EXERCISE OBJECTIVE: The data below is to be transcribed word for word; pictures are to be excluded.

_ _ _ _ _ _ _

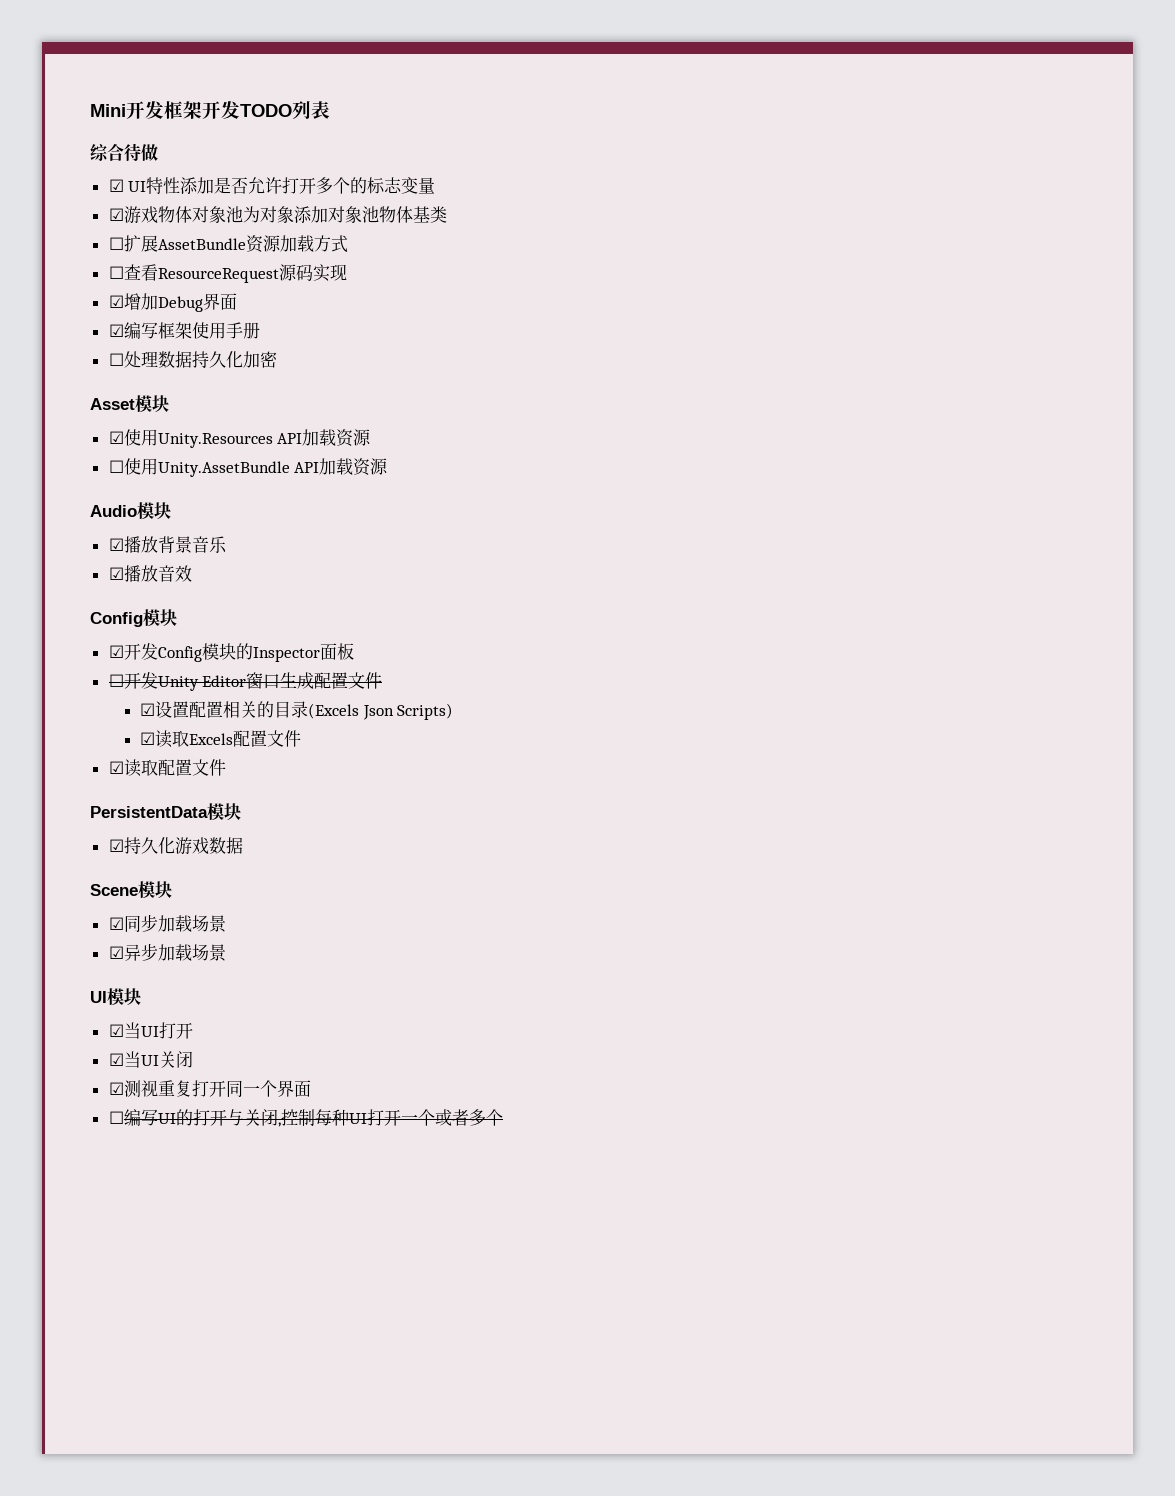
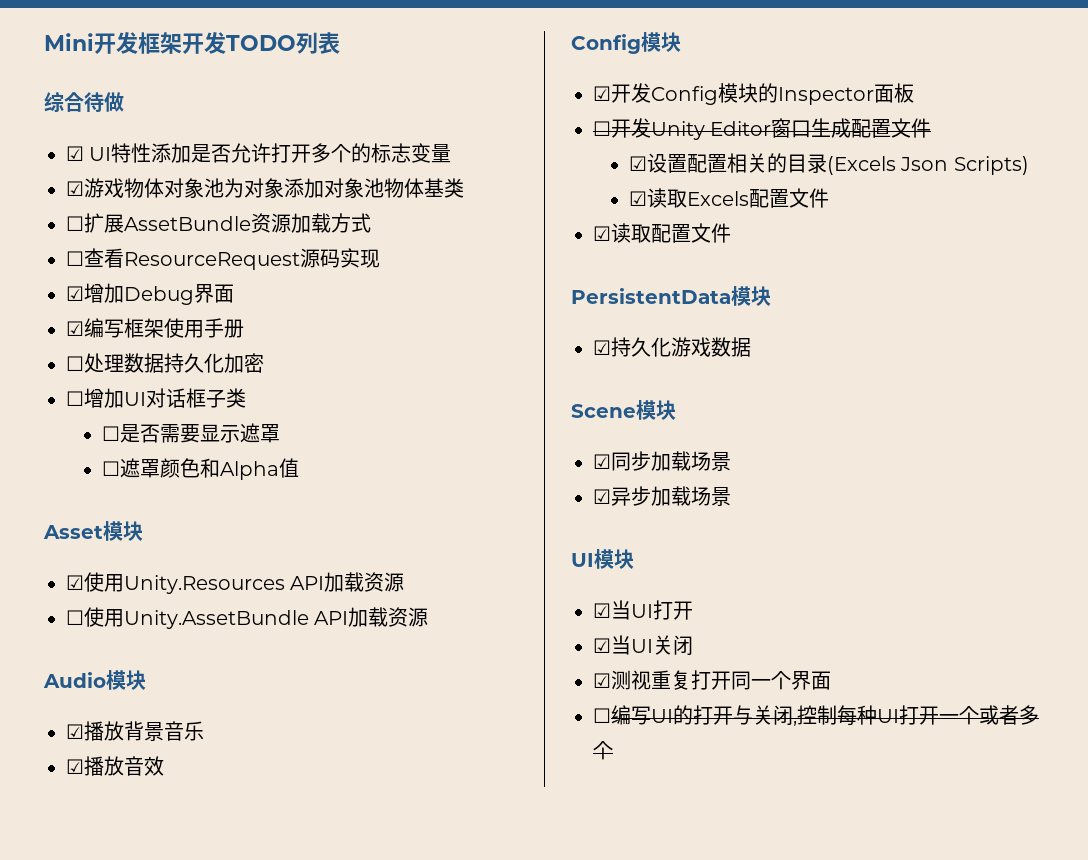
+ ☐增加UI对话框子类
+ ☐是否需要显示遮罩
+ ☐遮罩颜色和Alpha值

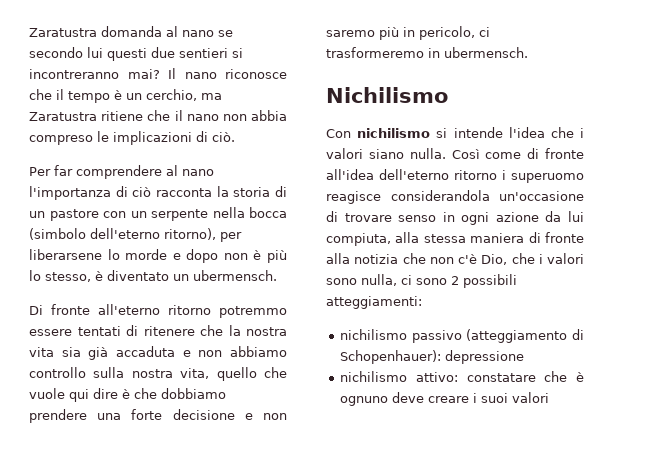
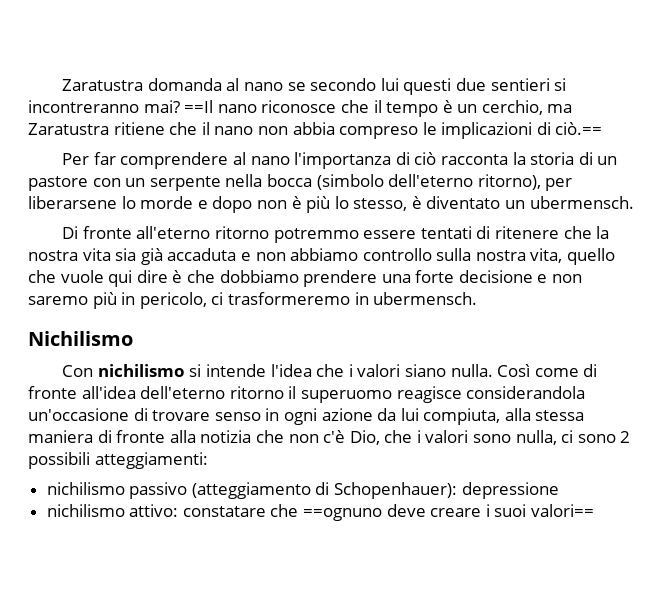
- Il nano riconosce che il tempo è un cerchio, ma Zaratustra ritiene che il nano non abbia compreso le implicazioni di ciò.
+ ==Il nano riconosce che il tempo è un cerchio, ma Zaratustra ritiene che il nano non abbia compreso le implicazioni di ciò.==
- Così come di fronte all'idea dell'eterno ritorno i superuomo reagisce considerandola un'occasione di trovare senso in ogni azione da lui compiuta, alla stessa maniera di fronte alla notizia che non c'è Dio, che i valori sono nulla, ci sono 2 possibili atteggiamenti:
+ Così come di fronte all'idea dell'eterno ritorno il superuomo reagisce considerandola un'occasione di trovare senso in ogni azione da lui compiuta, alla stessa maniera di fronte alla notizia che non c'è Dio, che i valori sono nulla, ci sono 2 possibili atteggiamenti:
- nichilismo attivo: constatare che è ognuno deve creare i suoi valori
+ nichilismo attivo: constatare che ==ognuno deve creare i suoi valori==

_ _ _ _ _ _ _

RESULT:
+ ☐增加UI对话框子类
+ ☐是否需要显示遮罩
+ ☐遮罩颜色和Alpha值

- Il nano riconosce che il tempo è un cerchio, ma Zaratustra ritiene che il nano non abbia compreso le implicazioni di ciò.
+ ==Il nano riconosce che il tempo è un cerchio, ma Zaratustra ritiene che il nano non abbia compreso le implicazioni di ciò.==
- Così come di fronte all'idea dell'eterno ritorno i superuomo reagisce considerandola un'occasione di trovare senso in ogni azione da lui compiuta, alla stessa maniera di fronte alla notizia che non c'è Dio, che i valori sono nulla, ci sono 2 possibili atteggiamenti:
+ Così come di fronte all'idea dell'eterno ritorno il superuomo reagisce considerandola un'occasione di trovare senso in ogni azione da lui compiuta, alla stessa maniera di fronte alla notizia che non c'è Dio, che i valori sono nulla, ci sono 2 possibili atteggiamenti:
- nichilismo attivo: constatare che è ognuno deve creare i suoi valori
+ nichilismo attivo: constatare che ==ognuno deve creare i suoi valori==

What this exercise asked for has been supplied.